Ask HN: What are some good podcasts? - aml183
======
iamnothere
Many of the others mentioned here, as well as...

\- Risk! ([http://risk-show.com](http://risk-show.com)) Kevin Allison's own
version of The Moth, with more risque, embarrassing, or otherwise scandalous
topics than you usually see on other storytelling podcasts. Generally
humorous, with some intense moments.

\- Death, Sex, & Money
([http://www.wnyc.org/shows/deathsexmoney](http://www.wnyc.org/shows/deathsexmoney))
Intense real-life stories that somehow relate to death, sex, and/or money.
Often interview-based, with occasional investigative elements.

\- Planet Money
([http://www.npr.org/sections/money/](http://www.npr.org/sections/money/))
Entertaining, creative stories on financial topics, in a broad sense.

\- Heavyweight
([https://gimletmedia.com/heavyweight/](https://gimletmedia.com/heavyweight/))
Jonathan Goldstein's new podcast, featuring stories from a "moment where
everything changed" in someone's life.

------
benjaminmikiten
Can't say enough good things about My Brother My Brother and Me.
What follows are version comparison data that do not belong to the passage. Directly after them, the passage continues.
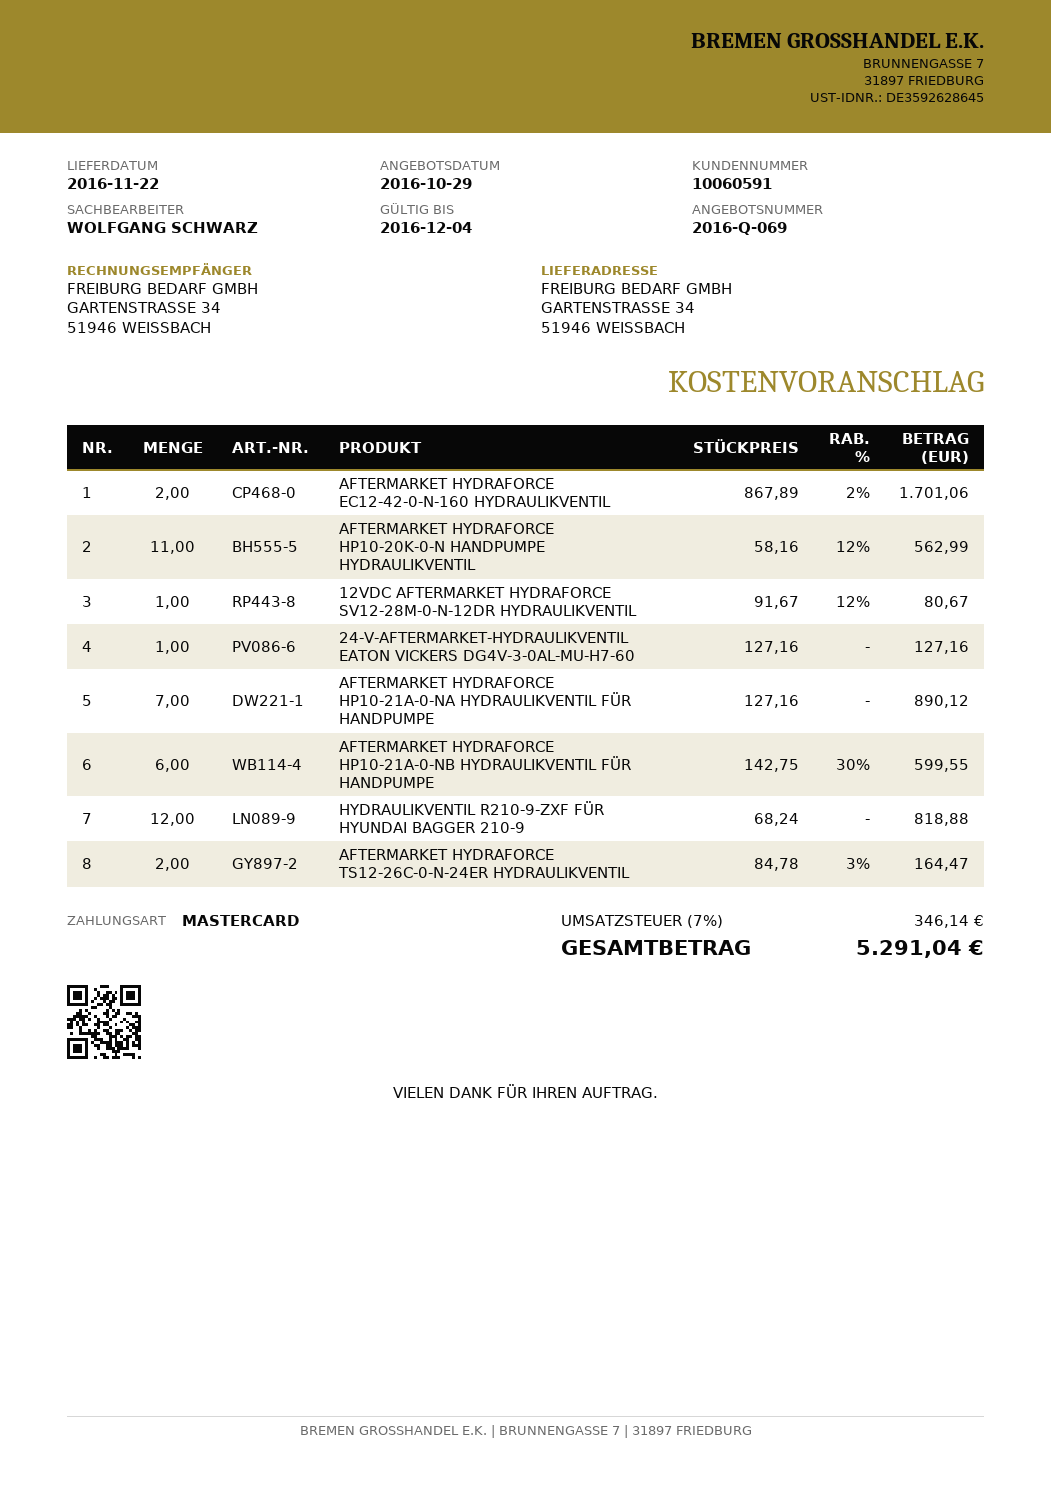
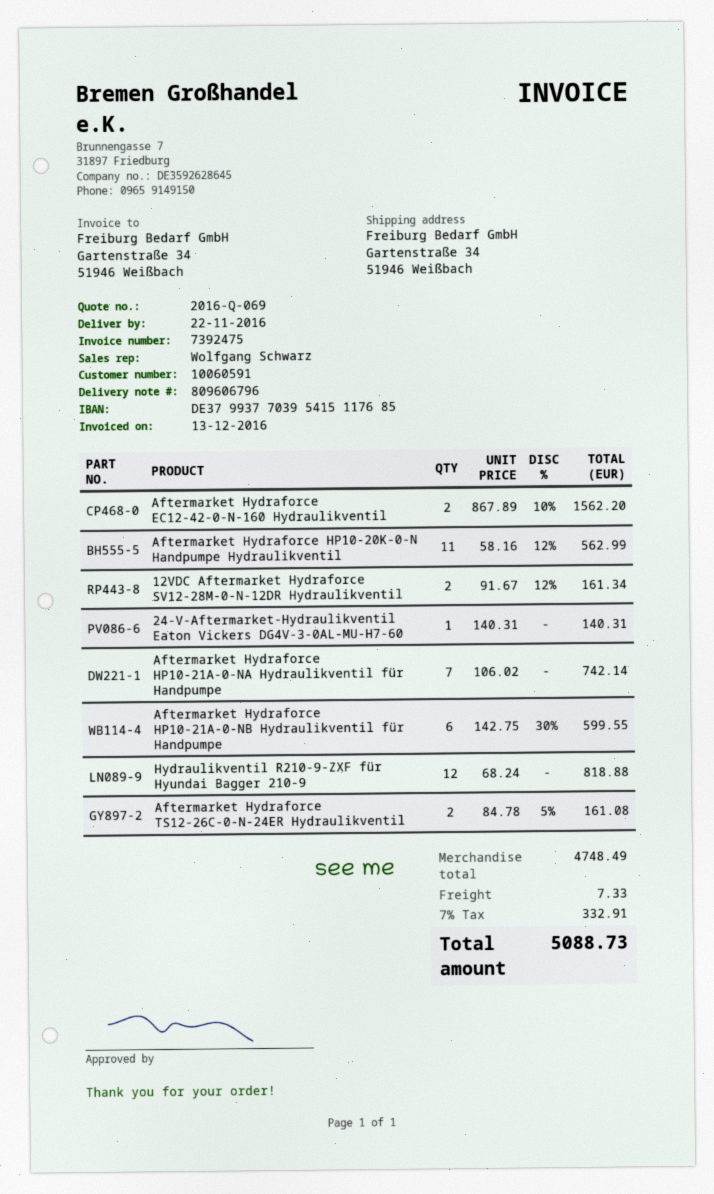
AFTERMARKET HYDRAFORCE EC12-42-0-N-160 HYDRAULIKVENTIL: 2 x 867.89 - 2% = 1701.06 -> 2 x 867.89 - 10% = 1562.20
12VDC AFTERMARKET HYDRAFORCE SV12-28M-0-N-12DR HYDRAULIKVENTIL: 1 x 91.67 - 12% = 80.67 -> 2 x 91.67 - 12% = 161.34
24-V-AFTERMARKET-HYDRAULIKVENTIL EATON VICKERS DG4V-3-0AL-MU-H7-60: 1 x 127.16 = 127.16 -> 1 x 140.31 = 140.31
AFTERMARKET HYDRAFORCE HP10-21A-0-NA HYDRAULIKVENTIL FÜR HANDPUMPE: 7 x 127.16 = 890.12 -> 7 x 106.02 = 742.14
AFTERMARKET HYDRAFORCE TS12-26C-0-N-24ER HYDRAULIKVENTIL: 2 x 84.78 - 3% = 164.47 -> 2 x 84.78 - 5% = 161.08
shipping: none -> 7.33
tax: 7% = 346.14 -> 7% = 332.91
total: 5291.04 -> 5088.73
Three super
clever dudes who just riff on advice questions and posts from Yahoo Answers.

[http://www.maximumfun.org/shows/my-brother-my-brother-and-
me](http://www.maximumfun.org/shows/my-brother-my-brother-and-me)

They also do a D&D game with their dad that they call The Adventure Zone which
is some of the best entertainment I've found this year.

[http://www.maximumfun.org/shows/adventure-
zone](http://www.maximumfun.org/shows/adventure-zone)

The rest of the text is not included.